Avoiding Cold Startups
In the early days of the Google App Engine, any request could lead to a new instance being launched. For applications with low traffic, there was a high risk of long response times on the first request by a visitor, especially if the application was not optimized for fast cold startups.
Only high-traffic applications with a relative constant load could serve a large percentage of users without confronting them with longer response times. But even those would lose a few visitors with instance starts and stops.
Later, Google added new features for paying customers that help avoid longer response times. It should be noted that these strategies may fail when the application experiences very sudden spikes in traffic.
Reserving Instances with Always On
Paying customers can hire instances that are never turned off. This solves the problem of low-traffic applications, where almost every visit leads to an instance being launched.
The Always On instances are supplemented with dynamic instances when the demand exceeds the capabilities of the available Always On instances. This means that just switching to Always On does not completely fix the problem with long responses on cold startups.
Always On can be configured in the admin console, as described in Google’s documentation on http://code.google.com/appengine/docs/adminconsole/instances.html.
Preloading Classes Using Warm-Up Requests
When at least one instance is running, either Always On or dynamic instances, the App Engine can sometimes predict when a new instance will be required.
As long as you haven’t explicitly turned off warm-up requests in the appengine-web.xml configuration file, the App Engine can send a request to /_ah/warmup sometime before a new instance is required. You can configure your own servlet to listen on that address and make sure that classes and other data are preloaded before a visitor starts accessing that instance.

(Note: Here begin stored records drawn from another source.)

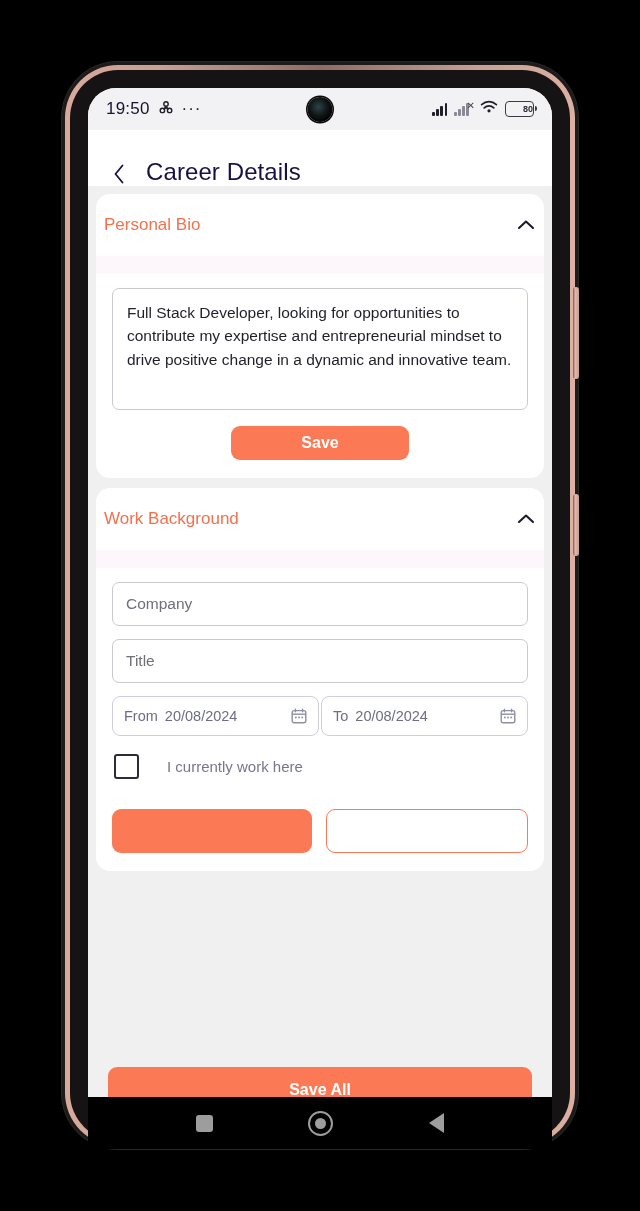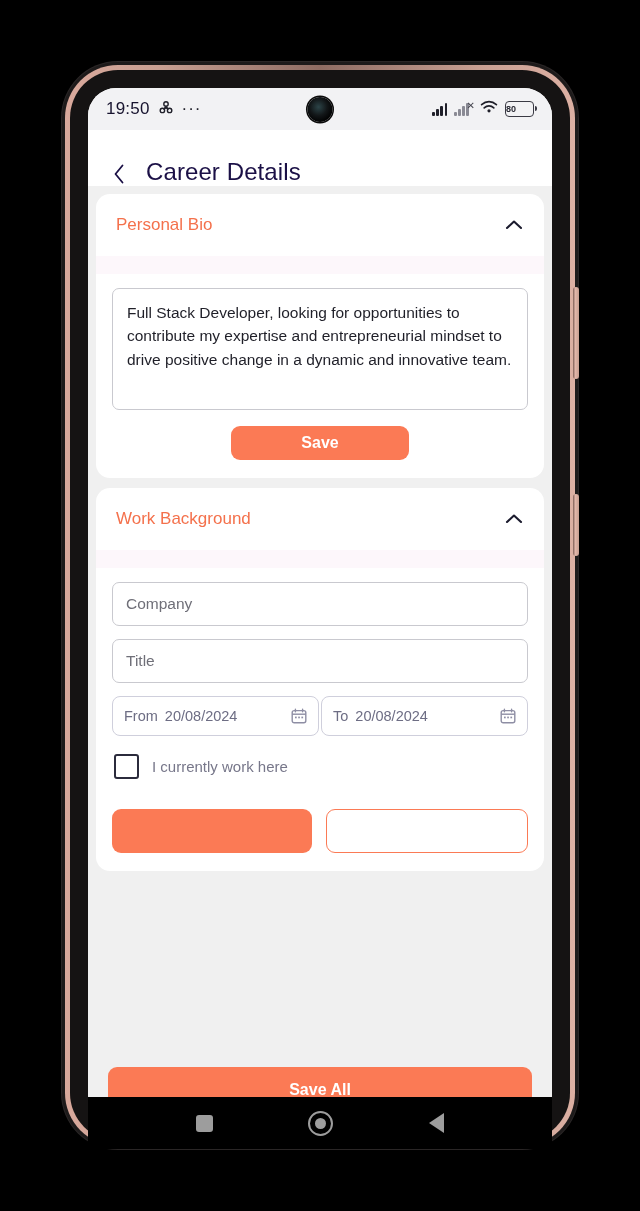--- a/index.html
+++ b/index.html
@@ -111,7 +111,7 @@
     width: 27px; height: 14px;
     border: 1.6px solid #3a3a44;
     border-radius: 4px;
-    display: flex; align-items: center; justify-content: flex-start;
+    display: flex; align-items: center; justify-content: flex-end;
     position: relative;
   }
   #battery::after {

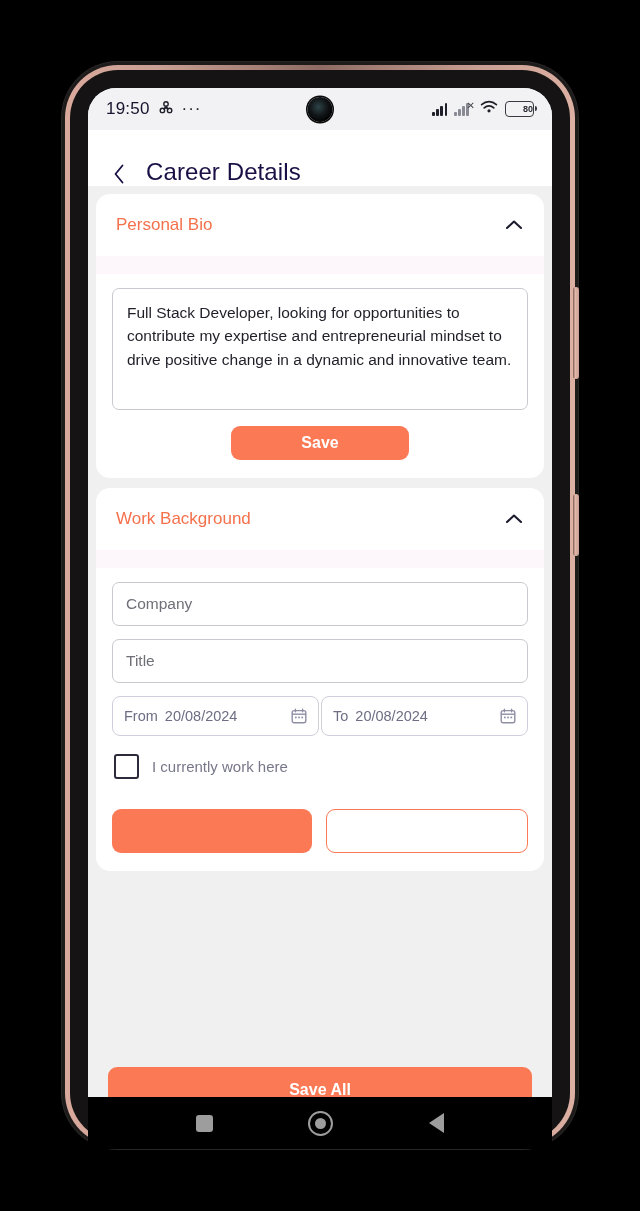--- a/index.html
+++ b/index.html
@@ -171,7 +171,7 @@
     height: 62px;
     display: flex;
     align-items: center;
-    padding: 0 20px;
+    padding: 0 8px;
     cursor: pointer;
   }
   .card-title {

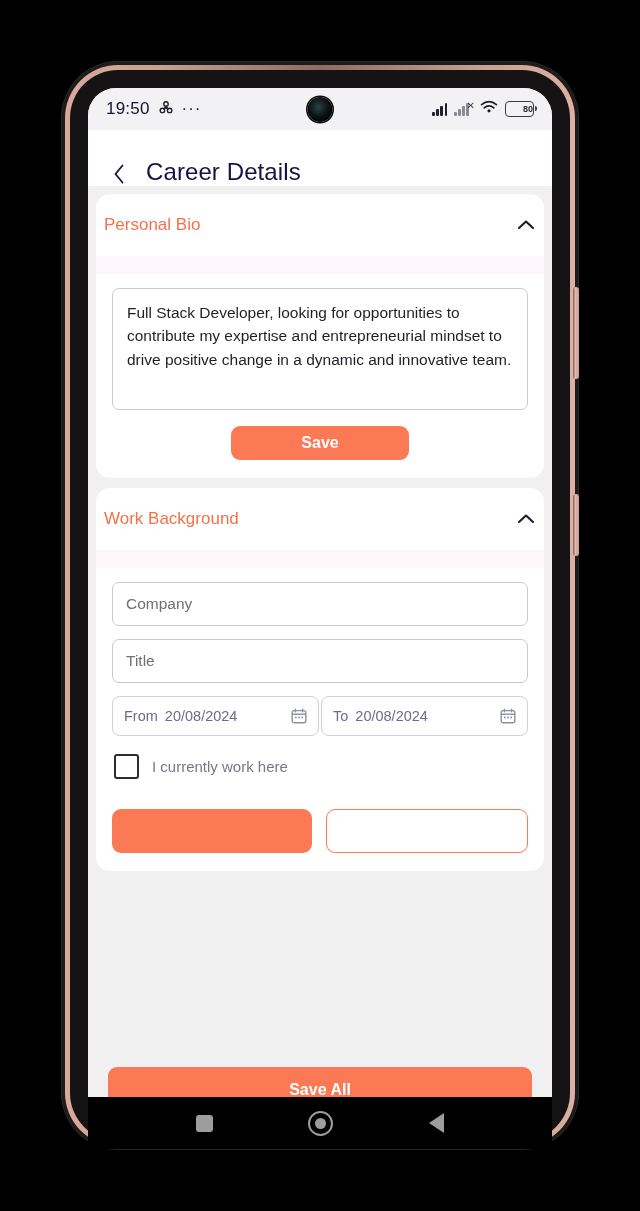--- a/index.html
+++ b/index.html
@@ -234,7 +234,7 @@
   .check-row {
     display: flex;
     align-items: center;
-    gap: 13px;
+    gap: 28px;
     padding: 12px 2px 14px 2px;
   }
   .checkbox {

Warm-up requests do not work when no instances are running. They do not add much value for low-traffic applications unless Always On is used.
Even with instances running, warm-up requests do not always work. The App Engine is not always capable of predicting traffic in advance.
More information on warm-up requests is found on http://code.google.com/appengine/docs/adminconsole/instances.html.
Handling Concurrent Requests with Thread-Safe Mode
By default, an instance handles only a single request at a time. If an instance takes long to respond and there are other requests at the same time, the App Engine launches additional instances to handle the rest of the traffic.
In some cases, loading new instances can be avoided by allowing concurrent requests. This requires you to develop thread-safe servlets. More information on thread-safe mode is found on http://code.google.com/appengine/docs/java/config/appconfig.html.
Handling Memory Intensive Requests with Backends
In addition to Always On instances, you can purchase, for a higher fee, specialized instances that are optimized for handling requests of a backend nature—that is, requests that require longer than 30 seconds to finish. Another characteristic of backend applications is higher memory consumption.
More information on backend instances can be found on Google’s website at http://code.google.com/appengine/docs/java/backends/.